Bang Bang

swat-019_rColumbine. Aurora. Sandy Hook. The Pulse.


Story: Leigh Neely

There’s no need to explain these words. As you read them, pictures of horror, grief, and death come to mind in an instant. Shooters, mass homicide, and terror that stays with you for years.

According to a recent FBI study, this type of shooting has occurred in 40 of the 50 states and the District of Columbia. The date that sticks in the minds of those who live in Central Florida is June 12, 2016, when a security guard killed 49 people and wounded 53 others at The Pulse Nightclub in Orlando.
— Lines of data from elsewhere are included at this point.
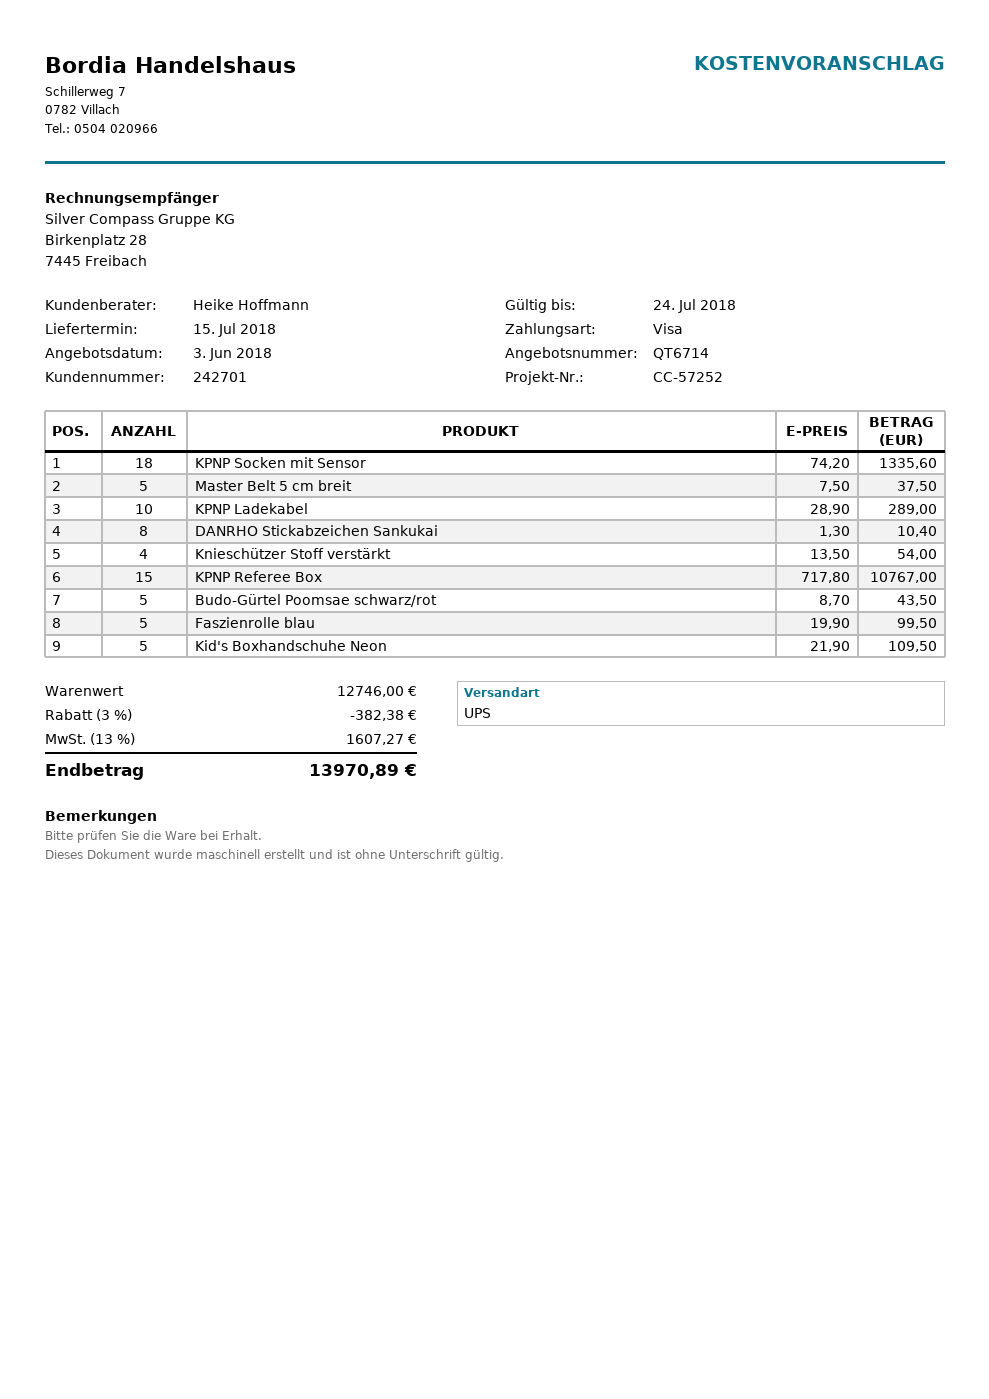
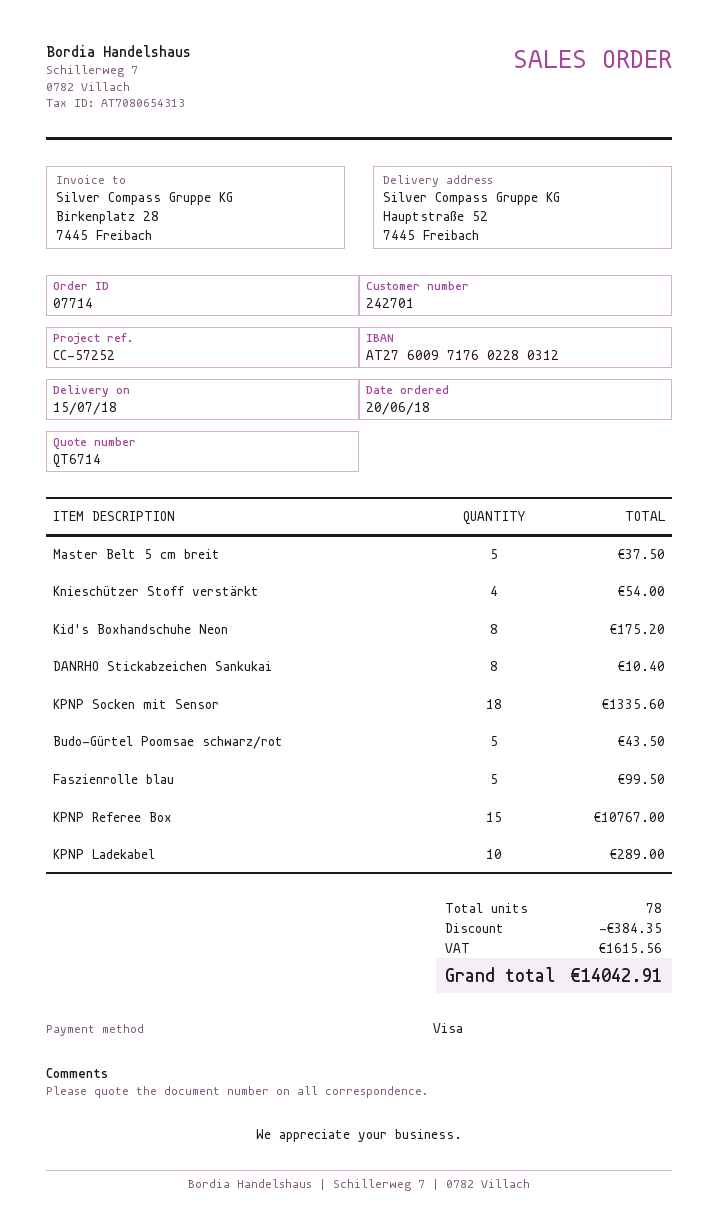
Kid's Boxhandschuhe Neon: 5 for 109.50 -> 8 for 175.20
discount: 382.38 -> 384.35
tax: 1607.27 -> 1615.56
total: 13970.89 -> 14042.91

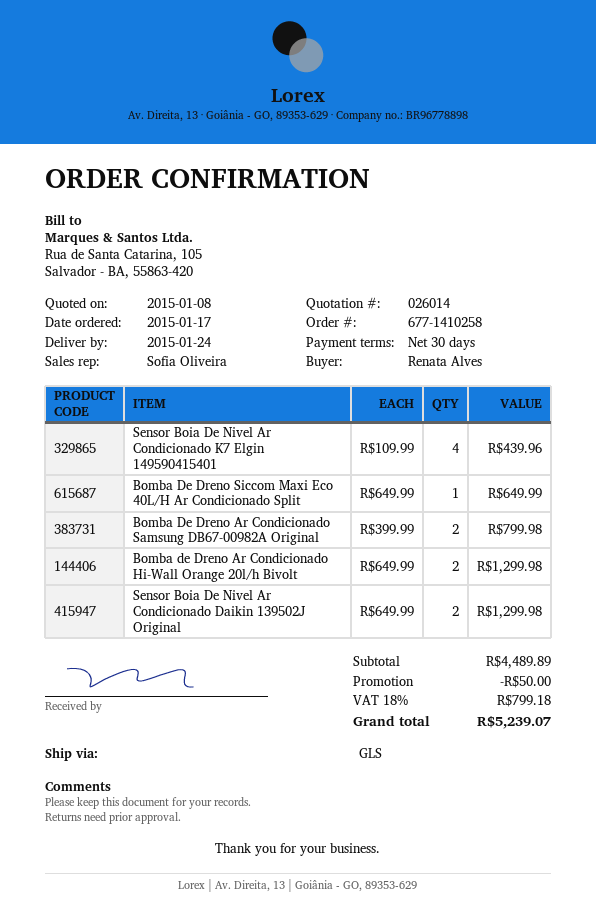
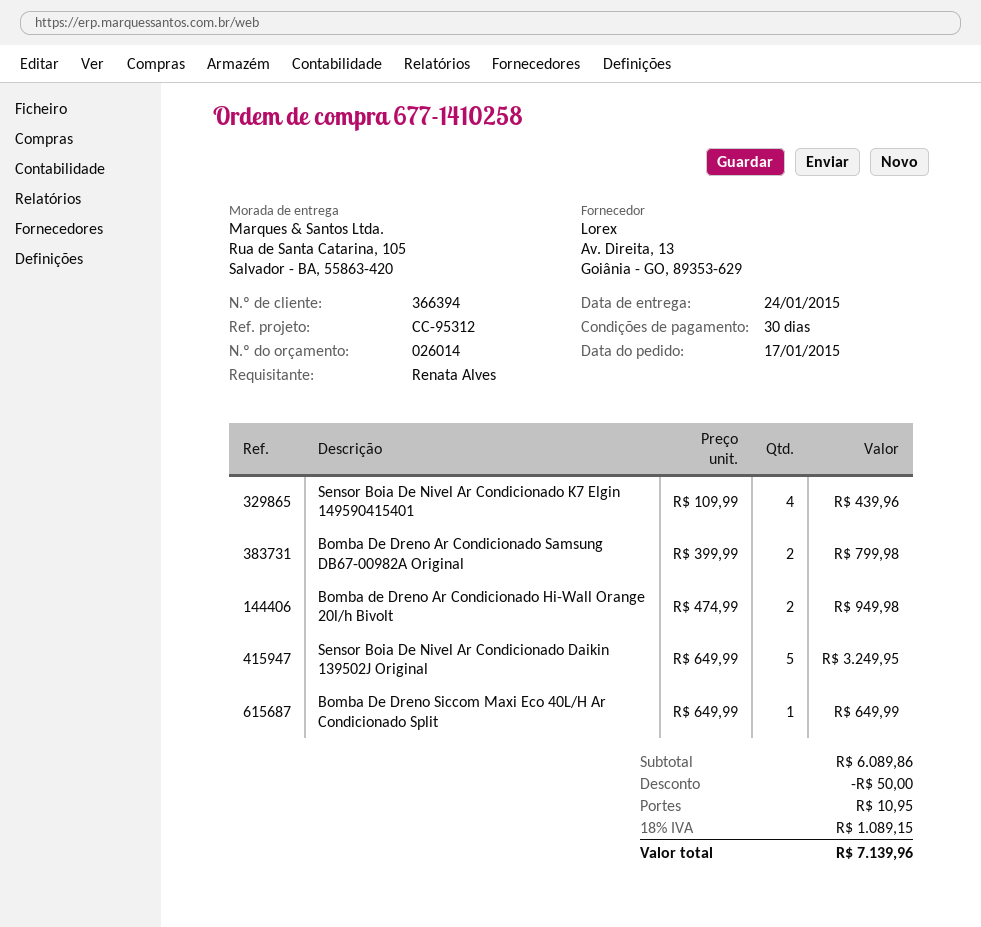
Bomba de Dreno Ar Condicionado Hi-Wall Orange 20l/h Bivolt: 2 x 649.99 = 1299.98 -> 2 x 474.99 = 949.98
Sensor Boia De Nivel Ar Condicionado Daikin 139502J Original: 2 x 649.99 = 1299.98 -> 5 x 649.99 = 3249.95
subtotal: 4489.89 -> 6089.86
shipping: none -> 10.95
tax: 18% = 799.18 -> 18% = 1089.15
total: 5239.07 -> 7139.96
Lt. Ralph McDuffie, of the Lake County Sheriff’s Office, says people look at incidents like this and say, “Our world is falling apart.” The seasoned SWAT commander says that just isn’t true. In 1997, an ancient mass grave was uncovered by archaeologists that contained the bones of about 100 people, all of whom died grisly deaths.

“Mass homicides have been happening from the beginning,” McDuffie says. “It’s just that we have 24-hour access to the world now, and we know everything that’s going on.”

Most people think the tragedy at Columbine High School was the first mass murder of school children. Again, not true.

In 1927, a farmer and treasurer of the local school board blew up his home and outbuildings and then set off bombs at Bath School, killing his wife, 38 children, and 5 other adults. He waited nearby in a truck until first responders were helping the survivors and then detonated dynamite to kill himself/herself and several others. Most likely the news of this event barely made it outside of Michigan.

“I do training for large groups of people—the Department of Children and Families, the staff in all these nearby government buildings, and large faith-based organizations—and I tell them all the world is not in any worse shape than it has ever been,” McDuffie says. “We just know about everything that happens now as soon as it happens.”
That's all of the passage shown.